CPU times: user 50.1 s, sys: 12.2 s, total: 1min 2s
Wall time: 43.3 s


##### Set up the hyperparameters
- top_k_products: Choose the number of products to search (from 'most_similar_indices')
- top_k_reviews: Choose the number of reviews to search (sorted by 'helpful_votes' column)
- emphasized_keywords: list of keywords that user will define to be more emphasized(important)

In [66]:
top_k_products, top_k_reviews, emphasized_keywords = 5, 5, ['wireless', 'keyboard'] #  <---------- Set by User

##### Search the products

In [67]:
print(f"We will examine reviews of {top_k_products} products that are most similar to the query")
matching_scores = defaultdict(pd.Series)
unique_products = reviews[['product_parent','product_title']].drop_duplicates()
matching_products = unique_products.iloc[most_similar_indices[:top_k_products],0].values

print("Processing the review of product")
for i, product_id in enumerate(matching_products):
    print(f"...{i+1}", end='')
    reviews_list = reviews.loc[reviews.product_parent == product_id, ['review_body', 'helpful_votes', 'review_date']].\
    sort_values(ascending = False, by = ['helpful_votes', 'review_date'])[:top_k_reviews]['review_body']
    matching_scores[product_id] = reviews_list.apply(sentimental_similarity_score_of_a_review, args=(query, 'positive', emphasized_keywords))

We will examine reviews of 5 products that are most similar to the query
Processing the review of product
...1...2...3...4...5

**Print the product with the highest mean sentiment * similarity score.**

In [25]:
index = 0 #  <---------- Set by User

med_matching_scores = [np.nanmedian(v) for k, v in matching_scores.items()]
product_scores = np.sort(med_matching_scores)[::-1]
product_indices = np.argsort(med_matching_scores)[::-1]
matched_product_id = matching_products[product_indices[index]]
product_title = reviews.loc[reviews.product_parent == matched_product_id, :].head(1).product_title.values[0]
print(f"Your query matched with:\n{product_title}")
print(f"\nThe median of the Geometric mean of Positive Similarity score between \"{query}\" and \"{product_title}\" is {product_scores[index]:.3f}")
# Geometric mean takes into account the effect of compounding, therefore, better suited for calculating the returns.

Your query matched with:
RK728 Wireless Keyboard

The median of the Geometric mean of Positive Similarity score between "backlit wireless keyboard" and "RK728 Wireless Keyboard" is 0.279


### Show the reviews

**For the matched product, create a dataframe with whether the ratings are 5 or not and their similarity scores**

In [None]:
matched_reviews = reviews.loc[reviews.product_parent == matched_product_id, ['review_body', 'star_rating', 'review_date']]
matched_reviews['review_date'] = matched_reviews['review_date'].apply(lambda x: str(x).split()[0])

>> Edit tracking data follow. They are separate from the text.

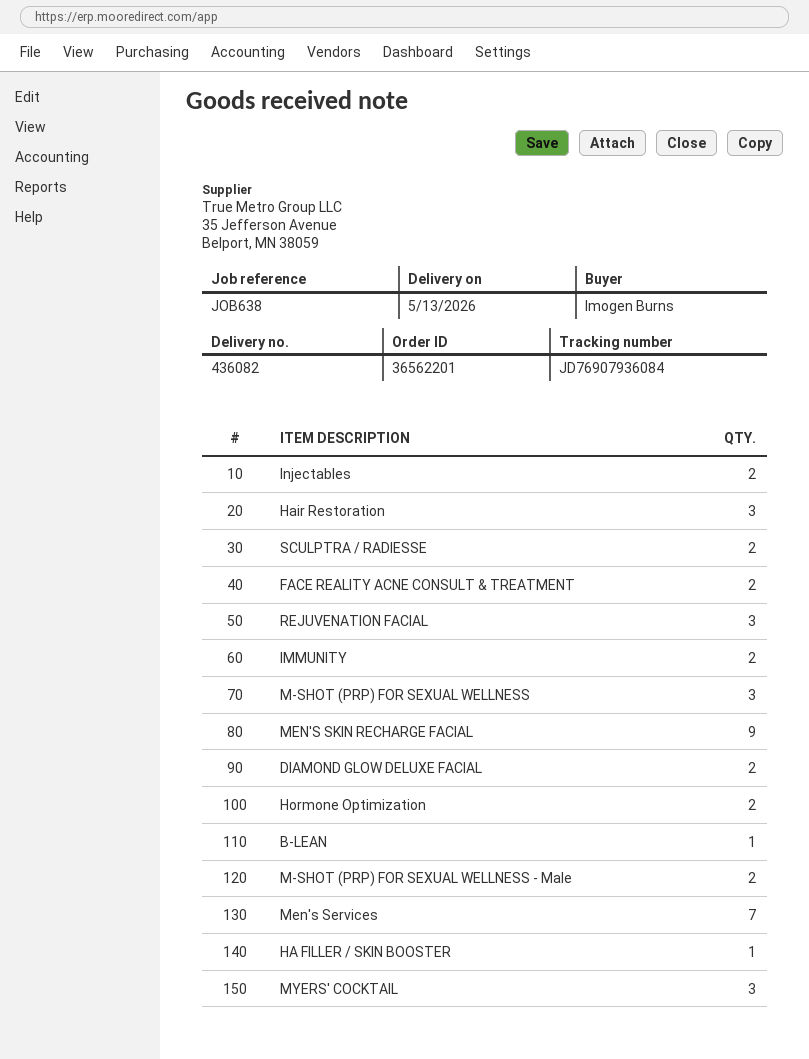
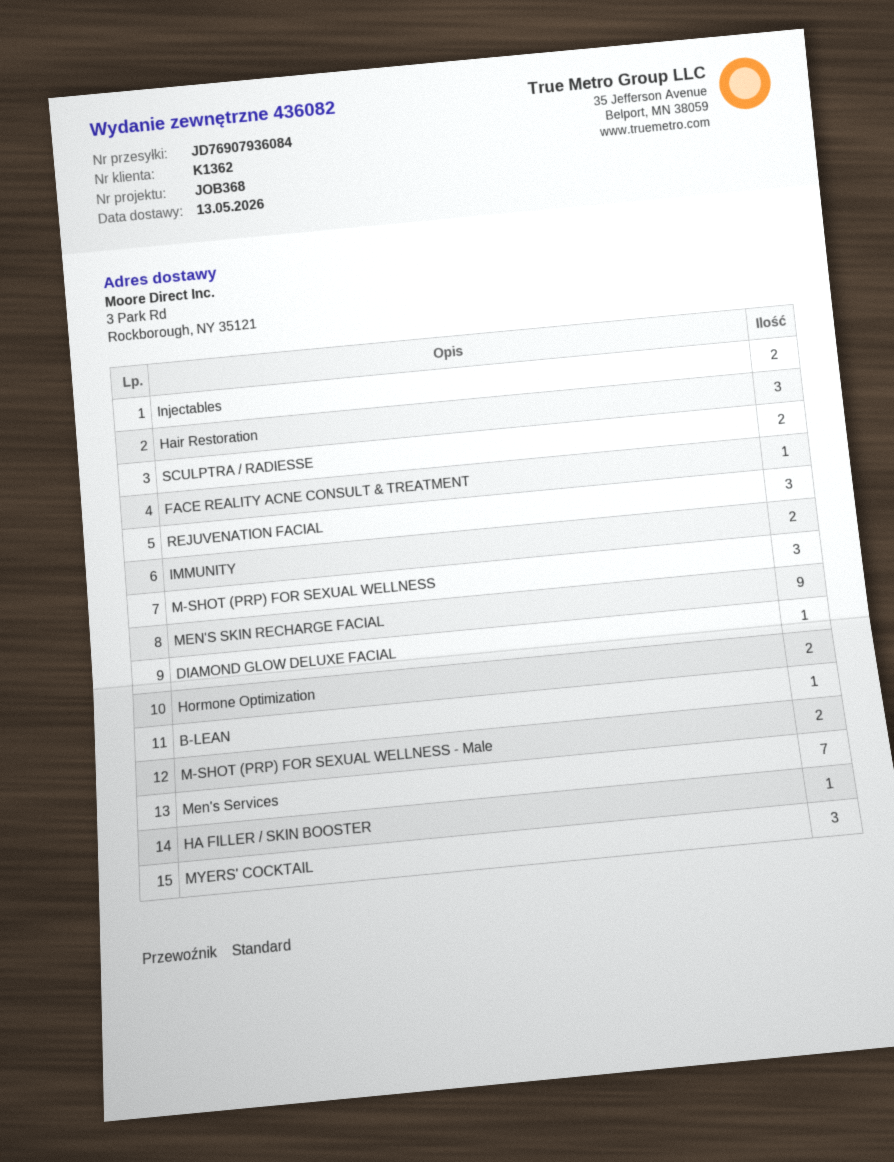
reference: JOB638 -> JOB368
FACE REALITY ACNE CONSULT & TREATMENT: 2 -> 1
DIAMOND GLOW DELUXE FACIAL: 2 -> 1

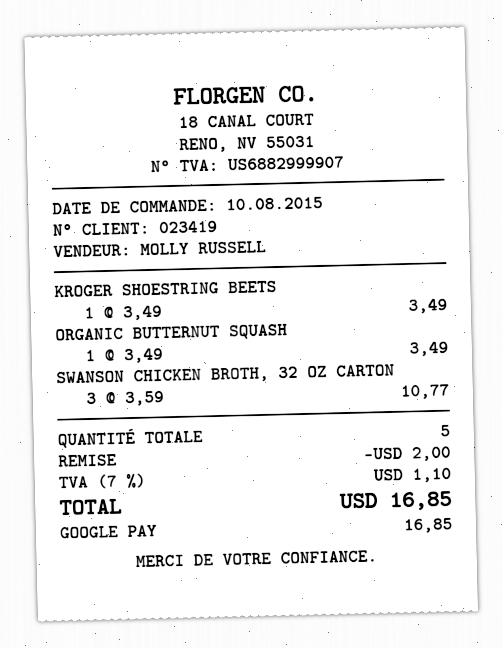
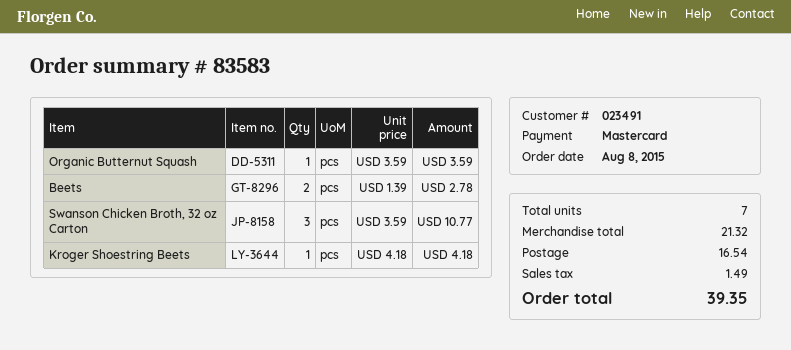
order date: 2015-08-10 -> 2015-08-08
customer number: 023419 -> 023491
payment method: Google Pay -> Mastercard
KROGER SHOESTRING BEETS: 1 x 3.49 = 3.49 -> 1 x 4.18 = 4.18
ORGANIC BUTTERNUT SQUASH: 1 x 3.49 = 3.49 -> 1 x 3.59 = 3.59
Beets: none -> 2 x 1.39 = 2.78
total quantity: 5 -> 7
discount: 2.00 -> none
shipping: none -> 16.54
tax: 1.10 -> 1.49
total: 16.85 -> 39.35

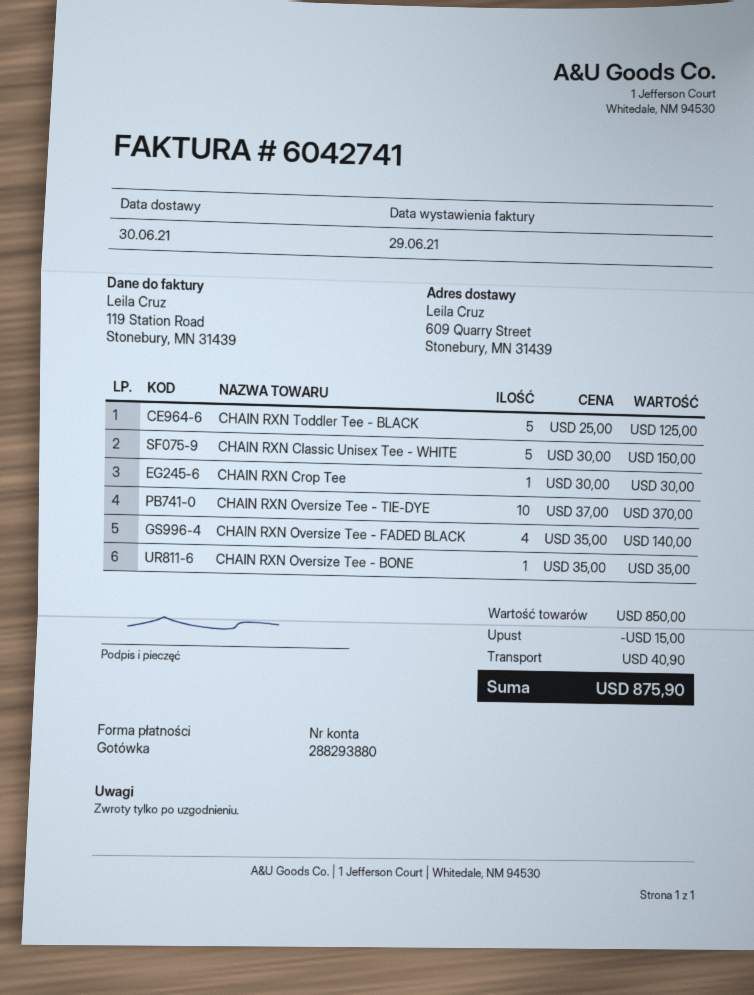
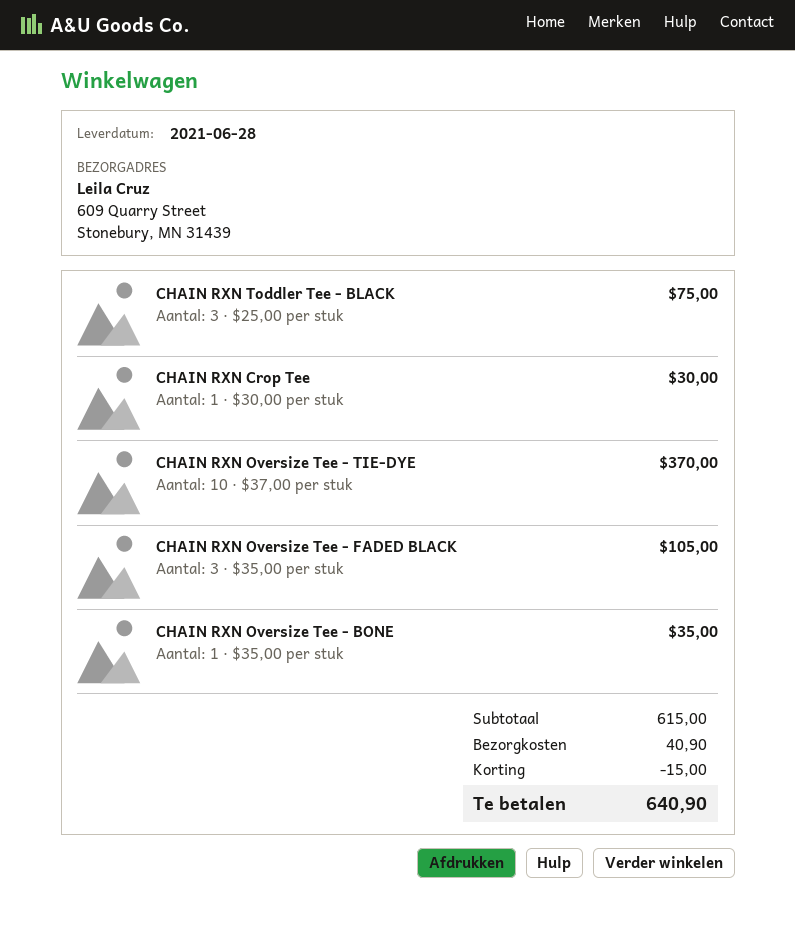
delivery date: 2021-06-30 -> 2021-06-28
CHAIN RXN Toddler Tee - BLACK: 5 x 25.00 = 125.00 -> 3 x 25.00 = 75.00
CHAIN RXN Classic Unisex Tee - WHITE: 5 x 30.00 = 150.00 -> none
CHAIN RXN Oversize Tee - FADED BLACK: 4 x 35.00 = 140.00 -> 3 x 35.00 = 105.00
subtotal: 850.00 -> 615.00
total: 875.90 -> 640.90

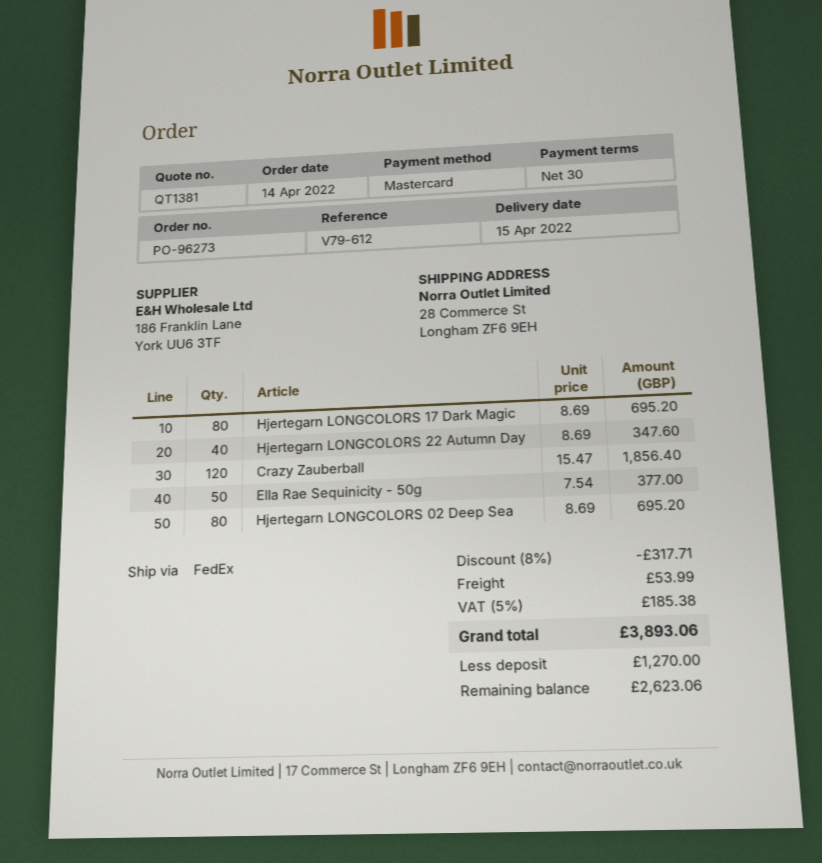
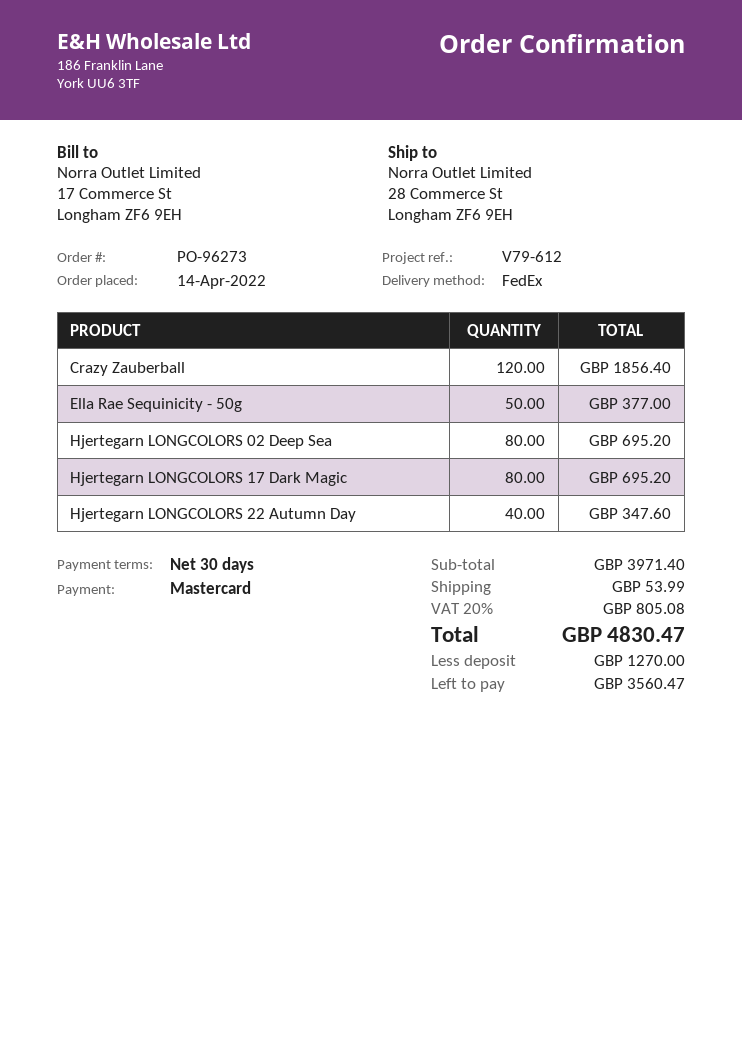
discount: 8% = 317.71 -> none
tax: 5% = 185.38 -> 20% = 805.08
total: 3893.06 -> 4830.47
balance: 2623.06 -> 3560.47

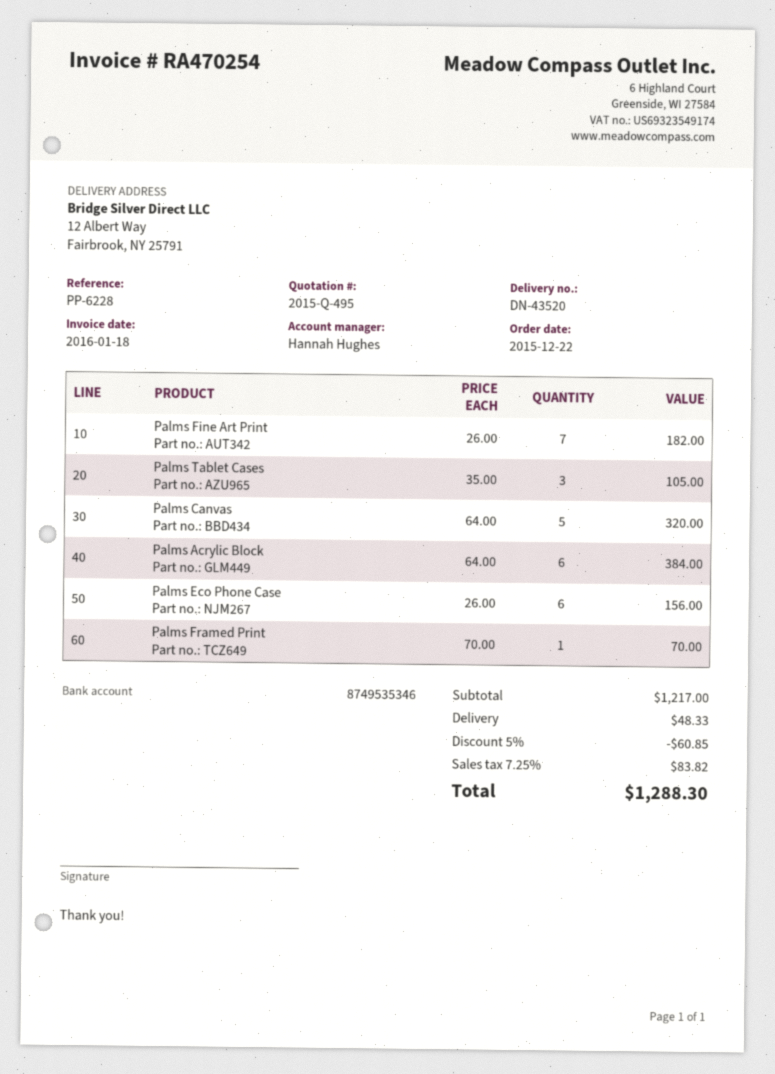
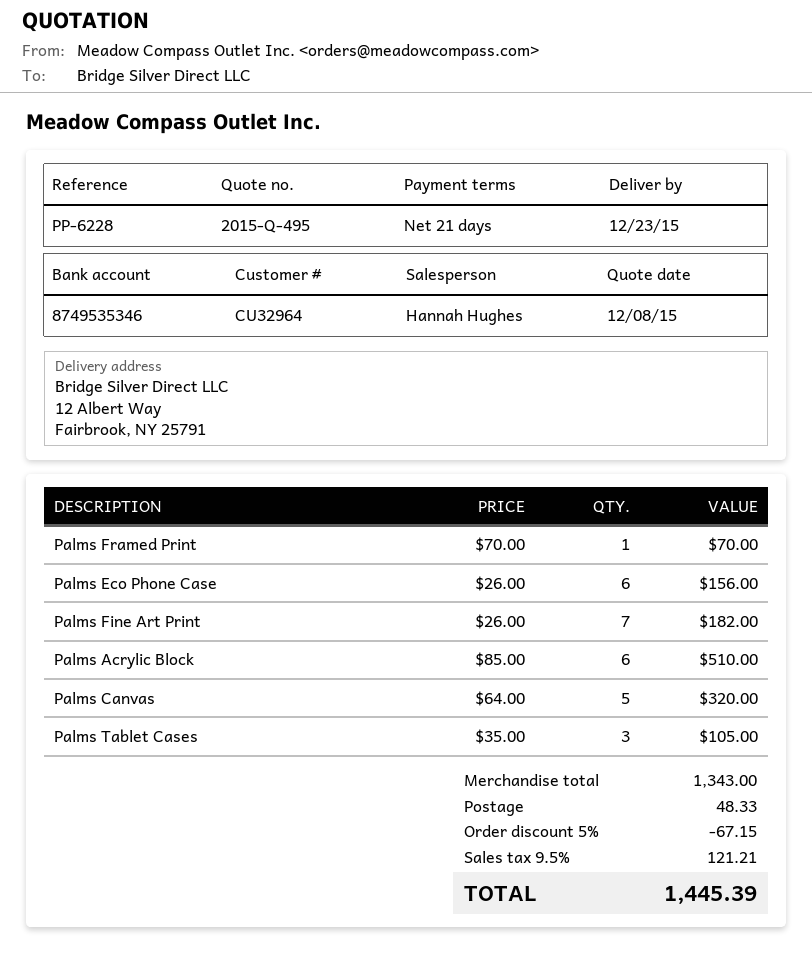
Palms Acrylic Block: 6 x 64.00 = 384.00 -> 6 x 85.00 = 510.00
subtotal: 1217.00 -> 1343.00
discount: 5% = 60.85 -> 5% = 67.15
tax: 7.25% = 83.82 -> 9.5% = 121.21
total: 1288.30 -> 1445.39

pos = (matched_reviews.star_rating == 5.0).astype(int)
sim = matched_reviews.review_body.apply(lambda x: sentimental_similarity_score_of_a_review(x, query, None, emphasized_keywords) if x is not None else None)
pos_sim = pd.concat([pos.rename('positive'), sim.rename('similarity')], axis=1)
matched_reviews[['positive', 'similarity']] = pos_sim

#### Create summary if the review is too long.

In [30]:
def create_summary(text):
    """
    Create summary of the input text using the NLP model
    """
    tokenized_text = tokenizer_reddit.encode(text, return_tensors="pt", truncation=True)
    summary_ids = model_reddit.generate(tokenized_text,
                                          num_beams=4,
                                          no_repeat_ngram_size=2,
                                          min_length=30,
                                          max_length=150,#  <---------- Set by User
                                          early_stopping=True)
    return "..."+tokenizer_reddit.decode(summary_ids[0], skip_special_tokens=True)+"..."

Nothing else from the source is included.